The two companies saw very different quarterly results
Advanced Micro Devices Inc (NASDAQ:AMD) and Super Micro Computer Inc (NASDAQ:SMCI) announced first- and fiscal third-quarter results, respectively, after yesterday's close. While the former beat profit and revenue expectations and issued strong current-quarter guidance, the latter missed top- and bottom line estimates and released a dismal forecast for the fiscal fourth quarter.

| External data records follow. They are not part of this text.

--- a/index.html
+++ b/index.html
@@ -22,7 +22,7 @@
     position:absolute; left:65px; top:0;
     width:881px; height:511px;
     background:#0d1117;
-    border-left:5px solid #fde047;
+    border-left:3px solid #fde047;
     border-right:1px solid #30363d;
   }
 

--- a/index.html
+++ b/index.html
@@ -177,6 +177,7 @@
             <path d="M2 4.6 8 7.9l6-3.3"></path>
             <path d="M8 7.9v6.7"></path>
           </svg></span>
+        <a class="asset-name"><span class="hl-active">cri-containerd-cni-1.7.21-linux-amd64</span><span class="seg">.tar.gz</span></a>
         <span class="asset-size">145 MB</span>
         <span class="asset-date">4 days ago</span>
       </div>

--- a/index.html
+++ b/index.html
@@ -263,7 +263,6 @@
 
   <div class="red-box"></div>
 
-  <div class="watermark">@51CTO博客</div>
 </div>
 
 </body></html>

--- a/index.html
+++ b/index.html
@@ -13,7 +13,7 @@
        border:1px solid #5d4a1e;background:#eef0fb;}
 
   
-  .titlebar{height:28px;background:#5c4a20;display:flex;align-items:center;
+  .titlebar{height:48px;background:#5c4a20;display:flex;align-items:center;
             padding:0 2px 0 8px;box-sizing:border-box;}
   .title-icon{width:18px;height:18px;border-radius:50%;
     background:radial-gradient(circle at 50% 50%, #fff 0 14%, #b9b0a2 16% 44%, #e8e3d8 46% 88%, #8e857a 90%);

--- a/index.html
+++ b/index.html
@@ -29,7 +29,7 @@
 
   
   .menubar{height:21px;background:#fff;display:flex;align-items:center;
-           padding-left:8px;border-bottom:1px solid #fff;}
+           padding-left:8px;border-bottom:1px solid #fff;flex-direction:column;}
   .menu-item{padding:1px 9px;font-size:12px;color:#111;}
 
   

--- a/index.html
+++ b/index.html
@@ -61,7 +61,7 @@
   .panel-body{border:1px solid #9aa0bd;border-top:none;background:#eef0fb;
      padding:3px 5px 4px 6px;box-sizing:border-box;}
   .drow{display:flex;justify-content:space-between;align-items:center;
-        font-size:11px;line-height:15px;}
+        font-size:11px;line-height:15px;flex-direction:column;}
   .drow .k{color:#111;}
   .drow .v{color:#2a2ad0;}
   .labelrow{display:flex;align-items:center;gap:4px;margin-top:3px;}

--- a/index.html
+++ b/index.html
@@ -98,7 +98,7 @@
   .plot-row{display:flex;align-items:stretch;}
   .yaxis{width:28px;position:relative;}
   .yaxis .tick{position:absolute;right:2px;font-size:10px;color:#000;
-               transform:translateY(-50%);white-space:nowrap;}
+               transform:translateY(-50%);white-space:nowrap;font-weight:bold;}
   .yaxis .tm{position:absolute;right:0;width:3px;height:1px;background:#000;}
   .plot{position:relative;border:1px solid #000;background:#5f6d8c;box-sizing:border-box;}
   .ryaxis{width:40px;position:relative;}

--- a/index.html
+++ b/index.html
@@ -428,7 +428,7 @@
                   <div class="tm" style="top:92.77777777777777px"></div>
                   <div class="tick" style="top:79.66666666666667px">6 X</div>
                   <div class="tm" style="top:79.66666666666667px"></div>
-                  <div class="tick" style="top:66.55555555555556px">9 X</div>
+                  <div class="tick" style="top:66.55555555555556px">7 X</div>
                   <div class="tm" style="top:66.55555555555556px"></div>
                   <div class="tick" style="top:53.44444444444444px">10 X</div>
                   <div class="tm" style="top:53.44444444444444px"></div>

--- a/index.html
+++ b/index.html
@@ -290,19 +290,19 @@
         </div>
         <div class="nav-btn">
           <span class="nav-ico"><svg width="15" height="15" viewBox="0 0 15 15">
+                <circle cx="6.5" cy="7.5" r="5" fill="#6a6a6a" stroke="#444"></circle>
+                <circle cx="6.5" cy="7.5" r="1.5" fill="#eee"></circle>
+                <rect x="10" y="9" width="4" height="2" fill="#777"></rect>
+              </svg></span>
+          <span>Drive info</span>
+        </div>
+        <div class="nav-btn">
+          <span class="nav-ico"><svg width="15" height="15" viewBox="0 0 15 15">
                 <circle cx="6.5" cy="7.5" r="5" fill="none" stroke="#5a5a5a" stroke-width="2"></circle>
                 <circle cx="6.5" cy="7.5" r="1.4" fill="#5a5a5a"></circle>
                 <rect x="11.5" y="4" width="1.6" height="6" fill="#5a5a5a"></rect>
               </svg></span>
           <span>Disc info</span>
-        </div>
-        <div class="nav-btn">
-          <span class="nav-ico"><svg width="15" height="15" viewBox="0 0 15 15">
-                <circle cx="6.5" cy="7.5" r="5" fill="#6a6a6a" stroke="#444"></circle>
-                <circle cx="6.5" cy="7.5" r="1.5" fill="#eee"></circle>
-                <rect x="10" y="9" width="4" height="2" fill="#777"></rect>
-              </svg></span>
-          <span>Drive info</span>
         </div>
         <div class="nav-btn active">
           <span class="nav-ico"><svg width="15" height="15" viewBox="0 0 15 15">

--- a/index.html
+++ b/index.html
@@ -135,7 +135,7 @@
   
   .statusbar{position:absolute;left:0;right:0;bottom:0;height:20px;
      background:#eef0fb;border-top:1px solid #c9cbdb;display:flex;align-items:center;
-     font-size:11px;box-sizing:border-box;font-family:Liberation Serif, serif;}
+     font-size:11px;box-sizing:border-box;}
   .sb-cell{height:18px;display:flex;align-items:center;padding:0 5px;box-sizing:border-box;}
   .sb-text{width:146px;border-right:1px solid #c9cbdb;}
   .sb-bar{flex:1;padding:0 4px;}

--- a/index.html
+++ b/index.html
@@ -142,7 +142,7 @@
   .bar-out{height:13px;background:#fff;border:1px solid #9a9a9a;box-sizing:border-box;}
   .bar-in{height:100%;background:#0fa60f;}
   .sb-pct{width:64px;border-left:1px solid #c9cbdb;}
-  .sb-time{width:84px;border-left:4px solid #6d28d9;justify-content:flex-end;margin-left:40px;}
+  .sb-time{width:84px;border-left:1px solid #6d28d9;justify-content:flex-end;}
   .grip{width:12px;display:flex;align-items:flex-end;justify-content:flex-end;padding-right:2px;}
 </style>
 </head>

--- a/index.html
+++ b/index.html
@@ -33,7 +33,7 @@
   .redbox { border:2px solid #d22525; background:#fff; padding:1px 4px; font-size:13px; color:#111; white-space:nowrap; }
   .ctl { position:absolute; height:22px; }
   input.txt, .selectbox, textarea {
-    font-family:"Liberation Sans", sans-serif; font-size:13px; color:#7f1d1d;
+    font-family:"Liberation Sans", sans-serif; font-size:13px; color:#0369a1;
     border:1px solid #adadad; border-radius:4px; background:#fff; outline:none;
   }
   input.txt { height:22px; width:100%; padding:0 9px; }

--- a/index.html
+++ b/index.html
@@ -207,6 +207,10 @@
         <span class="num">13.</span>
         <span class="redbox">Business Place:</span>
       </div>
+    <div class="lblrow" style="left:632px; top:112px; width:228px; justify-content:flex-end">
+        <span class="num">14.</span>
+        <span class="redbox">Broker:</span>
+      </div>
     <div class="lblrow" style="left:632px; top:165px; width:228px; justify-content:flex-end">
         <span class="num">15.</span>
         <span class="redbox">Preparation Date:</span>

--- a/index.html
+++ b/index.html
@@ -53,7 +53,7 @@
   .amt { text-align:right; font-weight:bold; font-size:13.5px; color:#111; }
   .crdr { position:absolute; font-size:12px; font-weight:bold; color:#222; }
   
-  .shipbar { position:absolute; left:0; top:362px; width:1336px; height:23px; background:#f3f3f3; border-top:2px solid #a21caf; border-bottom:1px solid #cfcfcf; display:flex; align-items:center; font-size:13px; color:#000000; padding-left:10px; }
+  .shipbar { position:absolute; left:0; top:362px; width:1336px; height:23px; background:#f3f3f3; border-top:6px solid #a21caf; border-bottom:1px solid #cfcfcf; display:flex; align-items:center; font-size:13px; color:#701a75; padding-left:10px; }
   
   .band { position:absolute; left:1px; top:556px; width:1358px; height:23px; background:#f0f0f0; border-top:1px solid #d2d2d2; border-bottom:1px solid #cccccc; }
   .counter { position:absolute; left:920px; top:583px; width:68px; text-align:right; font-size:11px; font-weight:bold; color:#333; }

Analysts are having mixed reactions to Advanced Micro Devices' results, with price-target hikes and cuts across the tape, but BofA Global Research upgraded shares to "buy" from "neutral" and raised their price objective to $120 from $105. AMD was last seen 0.3% higher at $98.90 while carrying an 18.5% year-to-date deficit. The 80-day moving average continues to enact pressure, after emerging as resistance in late October.
Drilling down to today's options activity, 348,000 calls and 186,000 puts have already exchanged hands, which is double the volume typically seen for AMD at this point. The most active contract is the weekly 5/9 105-strike call, where new positions are being sold to open.
SMCI is down 3.5% to trade at $31.79 at last check, on the heels of five price-target cuts, including one from Wedbush to $30 from $40. Though it is still clinging to modest lead for 2024, the security shed 61.2% over the last 12 months, and has struggled to conquer a ceiling at the $40 level since late March.
An unwinding of optimism could generate additional headwinds for SMCI. This is per its 10-day call/put volume ratio of 2.36 at the International Securities Exchange (ISE), Cboe Options Exchange (CBOE), and NASDAQ OMX PHLX (PHLX), which ranks higher than 88% of readings from the past year.